Simo et al. studied three groups: 22 small cell lung cancer patients receiving platinum-based chemotherapy and prophylactic WBRT (25 Gy, 10x2.5 Gy), 21 healthy controls, and 13 non-small cell lung cancer patients receiving chemotherapy only [28]. Cognitive tests and 3T MRI (including 3D scans and DTI) were performed at baseline and three months post-treatment. Morphometric analysis was carried out using the longitudinal processing stream in the VBM8 toolbox under the SPM8 software package. Widespread gray matter reductions were observed in the small cell lung cancer patients group after RT, including the right subcortical regions, bilateral insular cortex, and superior temporal gyrus. Critically, volume loss was also significant in the right hippocampus and parahippocampal gyrus (family-wise error corrected p ≤ 0.05 at cluster level). No significant hippocampal volume changes were found in either control group.
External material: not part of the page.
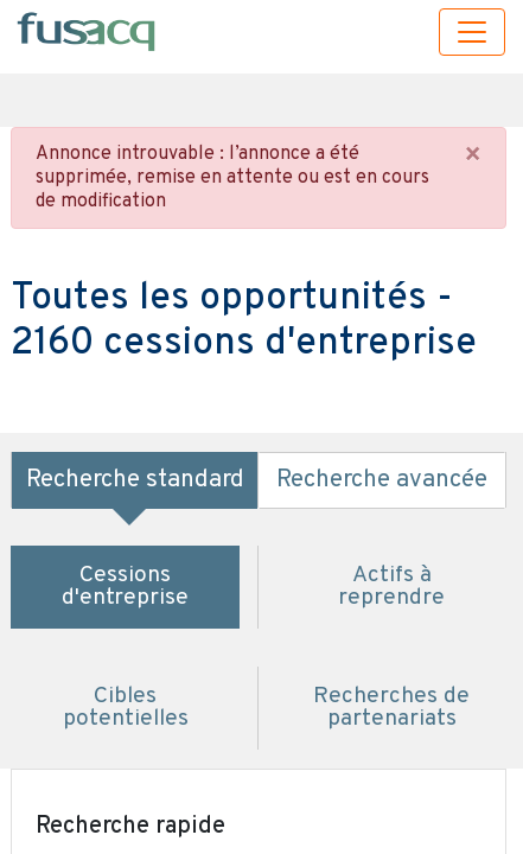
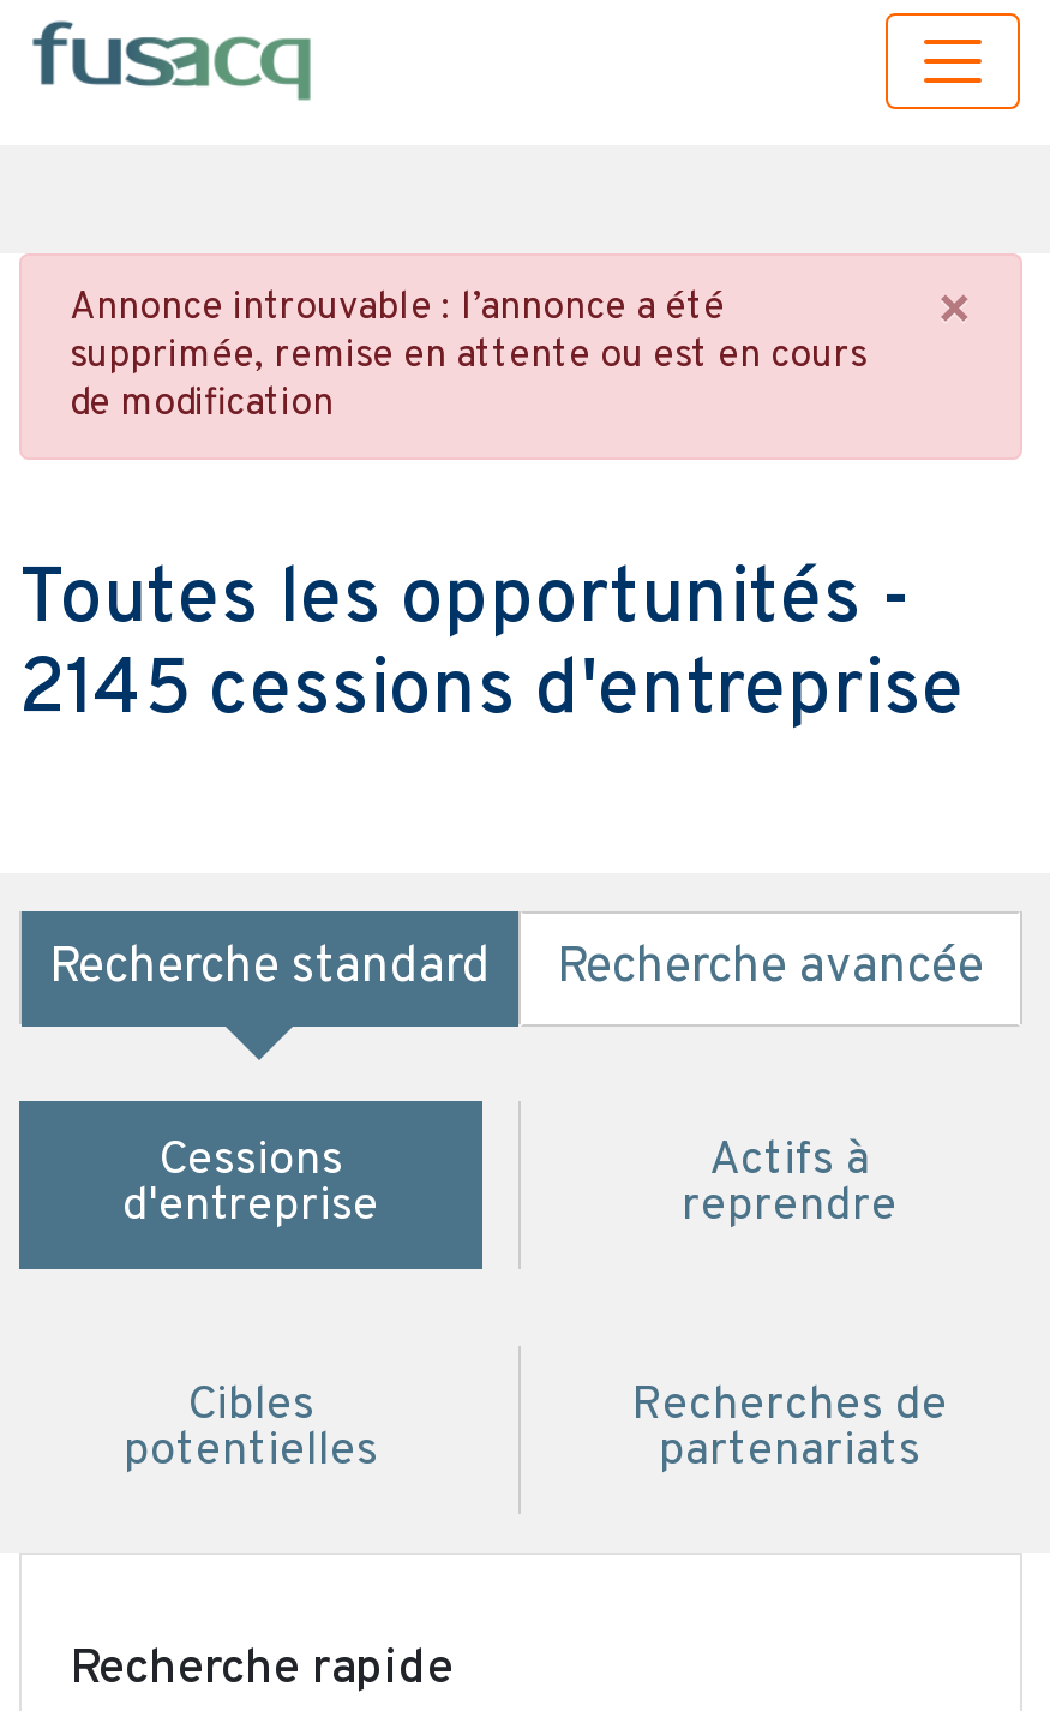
[11,320,477,368] 2160 cessions d'entreprise -> [19,645,965,741] 2145 cessions d'entreprise

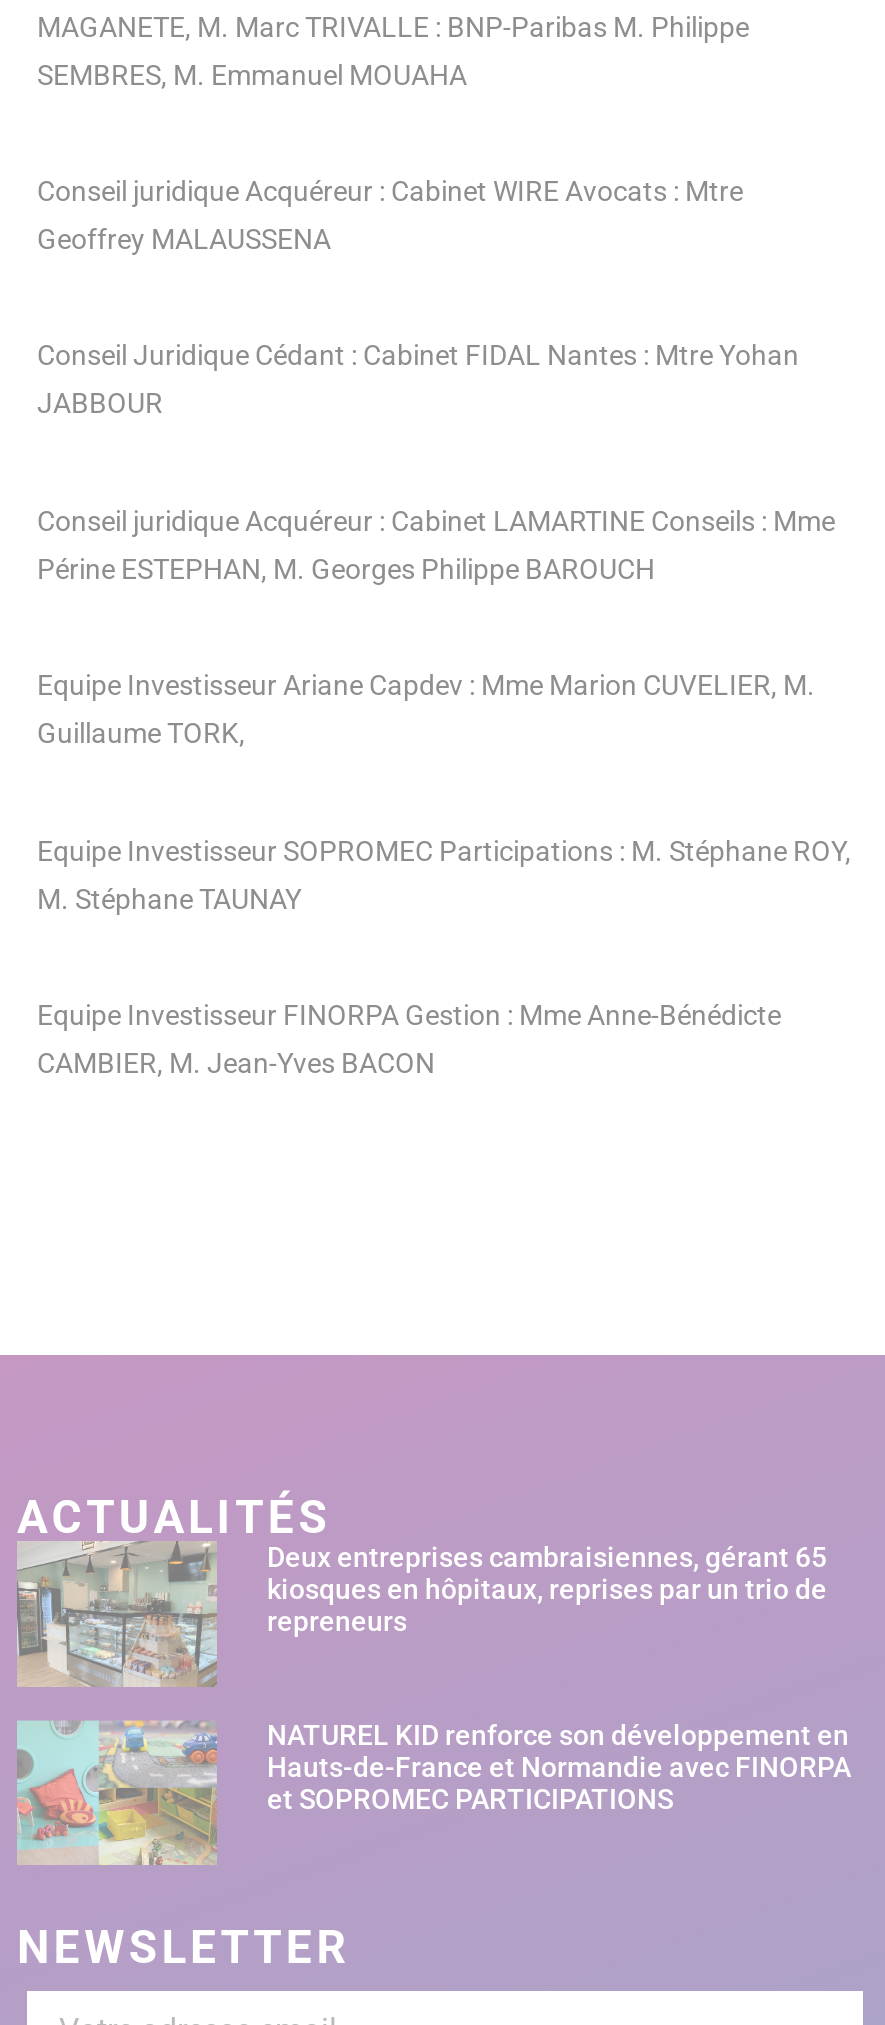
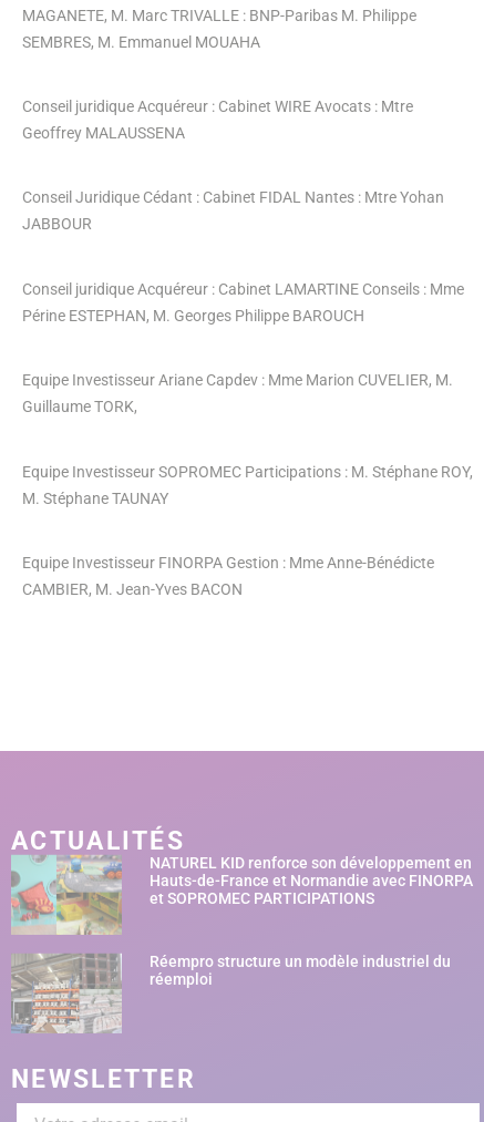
[15,1542,827,1689] [image] | Deux entreprises cambraisiennes, gérant 65 | kiosques en hôpitaux, reprises par un trio de | repreneurs -> none
moved [13,1717,851,1869] -> [9,853,473,937]: [image] | NATUREL KID renforce son développement en | Hauts-de-France et Normandie avec FINORPA | et SOPROMEC PARTICIPATIONS
none -> [10,953,451,1034] [image] | Réempro structure un modèle industriel du | réemploi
Popp et al. conducted a retrospective longitudinal study comparing 35 patients who received HA-WBRT and 48 who received standard WBRT without hippocampal sparing [29]. Standard WBRT was typically 35 Gy in 14 fractions or 30 Gy in 10 fractions (with other fractionations used in a minority of cases), while HA-WBRT was delivered as 30 Gy in 12 fractions according to the HIPPORAD (Hippocampal-avoidance Whole-Brain Radiotherapy with Dose Escalation on metastases) trial protocol, with strict hippocampal dose constraints: D98% ≤ 9 Gy, D2% ≤ 17 Gy, and an aim for Dmean ≤ 10 Gy. The study included 544 MRI scans performed within 24 months before and 48 months after RT. Segmentation used the computational anatomy toolbox (CAT), verified by a neuroradiologist. Dmax and Dmean were converted to EQD2 (α/β=2). For the conventional WBRT group, the median hippocampal Dmean (EQD2) was 39.4 Gy (range 37.5-40.0 Gy). In the HA-WBRT group, the median Dmean was 6.8 Gy for the left hippocampus (range 5.8-8.4 Gy) and 6.7 Gy for the right (range 5.5-9.2 Gy). Hippocampal atrophy was detected after two years in both groups, but was three times less severe after HA-WBRT (3.1% vs. 8.5%). The time course of atrophy was quantified as follows for WBRT vs. HA-WBRT: at six months: -3.0% (95% prediction interval: -7.8 to +1.8%) vs. -0.7% (-4.2 to +2.8%); at 12 months: -5.1% (-10.0 to -0.1%) vs. -1.5% (-5.0 to +2.1%); at 24 months: -8.5% (-13.9 to -3.1%) vs. -3.1% (-6.8 to +0.6%); and at 48 months: -13.8% (-24.7 to -2.9%) vs. -5.2% (-9.7 to -0.7%).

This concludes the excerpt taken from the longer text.